Pour le moment, l’équipe d’urgence de la DSP et ses partenaires ne sont pas mobilisés. La région de Montréal est la proie d’un épisode de chaleur accablante, selon la définition de la DSP, c’est-à-dire que le mercure dépasse les 30ºC et l’indice Humidex atteint 40°C. Cet épisode devrait prendre fin mercredi, jour à partir duquel Environnement Canada a prévu des risques importants d’averses.
Si la température dépasse 33ºC le jour et ne descend pas sous la barre des 20ºC la nuit et ce, pendant au moins trois jours consécutifs, ce sera un épisode de chaleur extrême. À ce moment-là, la DSP interviendra.
«Pendant les épisodes de chaleur extrême, on observe davantage de décès dus à la chaleur», a expliqué le médecin spécialiste en santé publique et en médecine préventive à la DSP de Montréal, le Dr Stéphane Perron.
En plus des conditions météorologiques, la DSP surveille le nombre de transports ambulanciers, le nombre de décès et le nombre d’appels logés à Info-Santé à cause de la chaleur. Tous ces indicateurs sont présentement stables. S’il l’un d’eux augmente, la DSP mobilisera son équipe d’urgence et ses partenaires. Le cas échéant, tous les établissements de santé – les CSLC, les CHSLD et les hôpitaux – seront avertis.
«Pour certains Centres de santé et des services sociaux (CSSS), il va y avoir des autobus pour emmener les personnes vulnérables dans des endroits climatisés. On va aussi appeler les personnes seules pour s’assurer qu’elles vont bien», a énoncé le Dr Perron.

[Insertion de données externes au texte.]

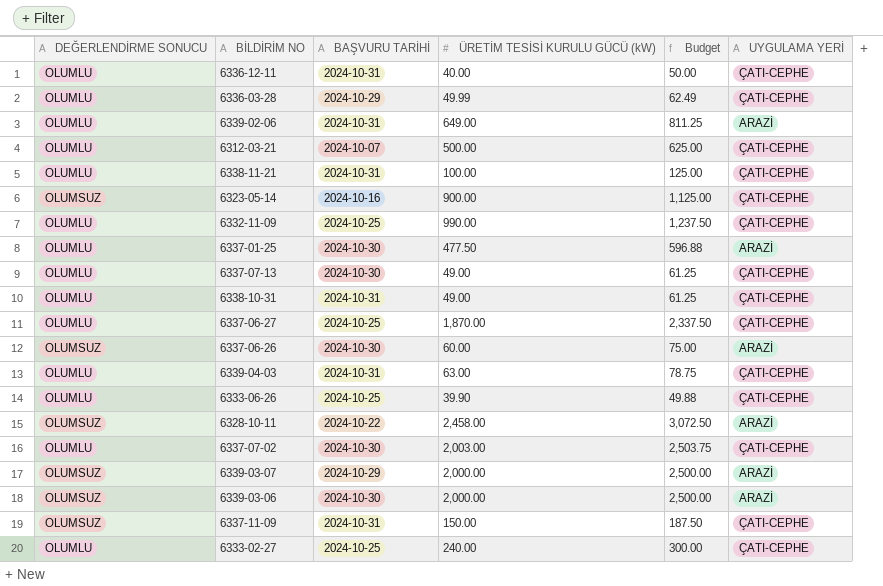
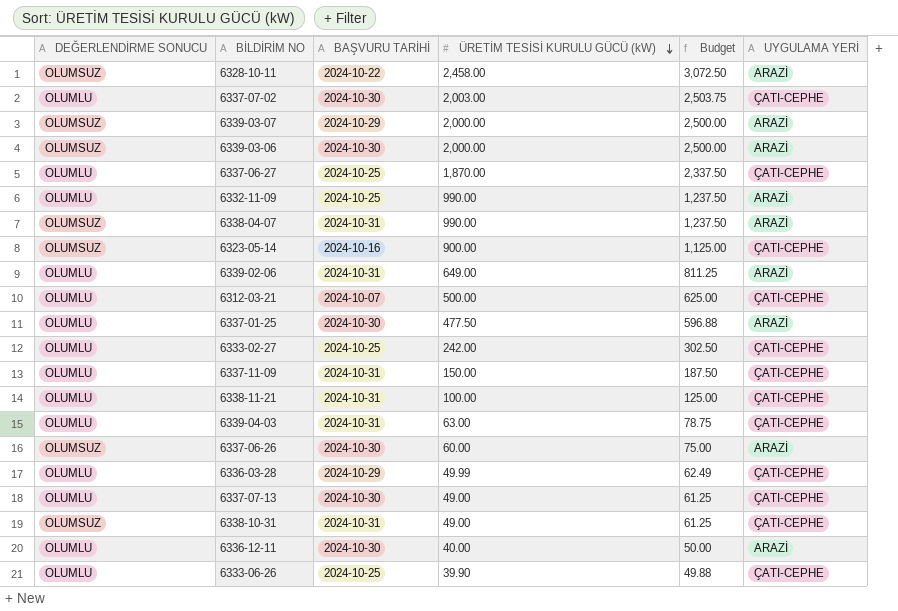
row order: none -> ÜRETİM TESİSİ KURULU GÜCÜ (kW) descending
6332-11-09 | UYGULAMA YERİ: ÇATI-CEPHE -> ARAZİ
row 6338-04-07: none -> OLUMSUZ | 2024-10-31 | 990.00 | 1,237.50 | ARAZİ
6333-02-27 | ÜRETİM TESİSİ KURULU GÜCÜ (kW): 240.00 -> 242.00
6333-02-27 | Budget: 300.00 -> 302.50
6337-11-09 | DEĞERLENDİRME SONUCU: OLUMSUZ -> OLUMLU
6338-10-31 | DEĞERLENDİRME SONUCU: OLUMLU -> OLUMSUZ
6336-12-11 | BAŞVURU TARİHİ: 2024-10-31 -> 2024-10-30
6336-12-11 | UYGULAMA YERİ: ÇATI-CEPHE -> ARAZİ

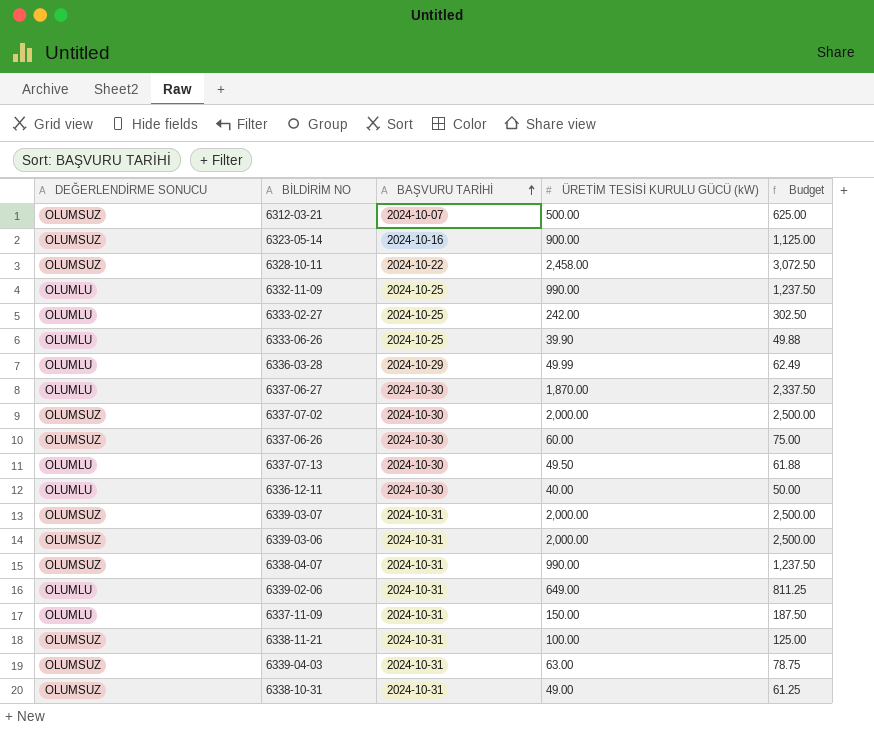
row order: ÜRETİM TESİSİ KURULU GÜCÜ (kW) descending -> BAŞVURU TARİHİ ascending
column UYGULAMA YERİ | position: 6 -> none
row 6337-01-25: OLUMLU | 2024-10-30 | 477.50 | 596.88 | ARAZİ -> none
6312-03-21 | DEĞERLENDİRME SONUCU: OLUMLU -> OLUMSUZ
6337-06-27 | BAŞVURU TARİHİ: 2024-10-25 -> 2024-10-30
6337-07-02 | DEĞERLENDİRME SONUCU: OLUMLU -> OLUMSUZ
6337-07-02 | ÜRETİM TESİSİ KURULU GÜCÜ (kW): 2,003.00 -> 2,000.00
6337-07-02 | Budget: 2,503.75 -> 2,500.00
6337-07-13 | ÜRETİM TESİSİ KURULU GÜCÜ (kW): 49.00 -> 49.50
6337-07-13 | Budget: 61.25 -> 61.88
6339-03-07 | BAŞVURU TARİHİ: 2024-10-29 -> 2024-10-31
6339-03-06 | BAŞVURU TARİHİ: 2024-10-30 -> 2024-10-31
6338-11-21 | DEĞERLENDİRME SONUCU: OLUMLU -> OLUMSUZ
6339-04-03 | DEĞERLENDİRME SONUCU: OLUMLU -> OLUMSUZ

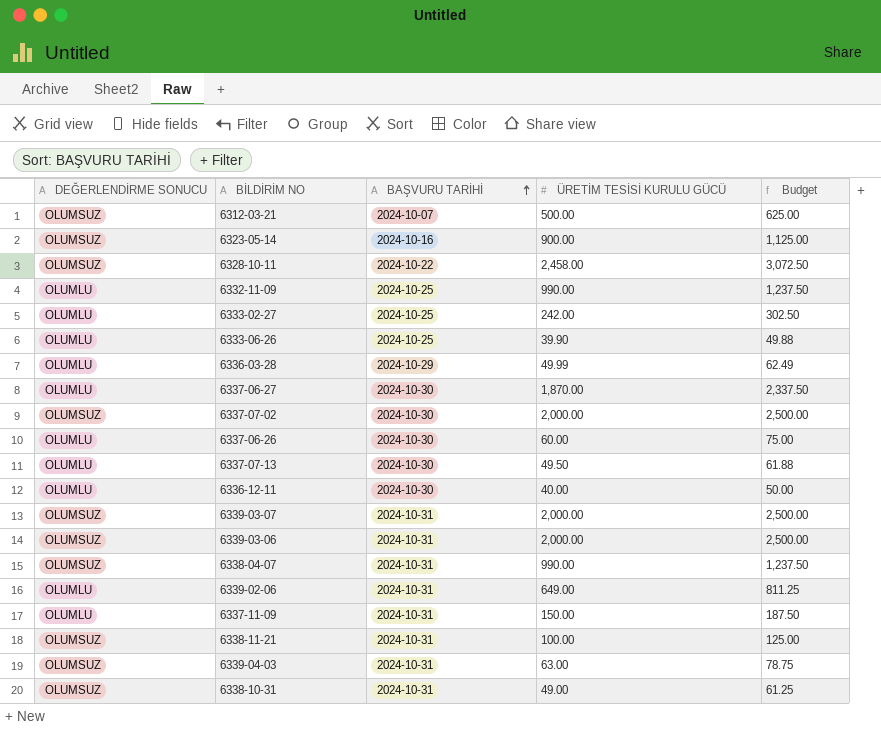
column name: ÜRETİM TESİSİ KURULU GÜCÜ (kW) -> ÜRETİM TESİSİ KURULU GÜCÜ
6337-06-26 | DEĞERLENDİRME SONUCU: OLUMSUZ -> OLUMLU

Si un épisode de chaleur extrême est décrété, la Ville de Montréal, qui collabore avec la DSP, pourrait de son côté prolonger les heures d’ouverture de ses piscines ainsi que des bibliothèques et des édifices municipaux qui sont climatisés. Lundi, les arrondissements d’Anjou, du Plateau-Mont-Royal, de Rosemont–La Petite-Patrie, de Saint-Léonard et de Ville-Marie avaient entre autres pris l’initiative de retarder la fermeture de plusieurs de leurs piscines et pataugeoires. Ils décideront de jour en jour s’ils renouvellent l’expérience.
Pour le moment, la DSP recommande de boire beaucoup d’eau, de réduire ses efforts physiques et de passer quelques heures par jour dans un endroit climatisé. Elle a également indiqué que les personnes âgées, celles ayant des problèmes de santé mentale et les enfants de moins de quatre ans doivent faire l’objet d’une surveillance accrue pour éviter qu’ils se déshydratent. Une attention particulière doit également être accordée aux personnes atteintes de diabète et de maladies cardiovasculaires, respiratoires ou rénales.
Canicule antérieure
En 2011, la DSP de Montréal a évalué ses interventions entreprises lors d’un épisode caniculaire.
- L’étude avait établi que 106 des 346 décès déclarés pendant la canicule qui a frappé Montréal à l’été 2010 étaient «possiblement ou probablement» attribuables à la chaleur.
- «L’étude avait formulé une série de recommandations et la plupart ont été implantées. C’était surtout du peaufinage d’intervention. Quoiqu’il arrive, on est en constant mode évaluation», a rapporté le Dr Perron.
- L’étude avait également souligné que les personnes ayant des problèmes de santé mentale étaient particulièrement à risque. La DSP a indiqué qu’elle leur porte désormais une attention particulière lors des vagues de chaleur.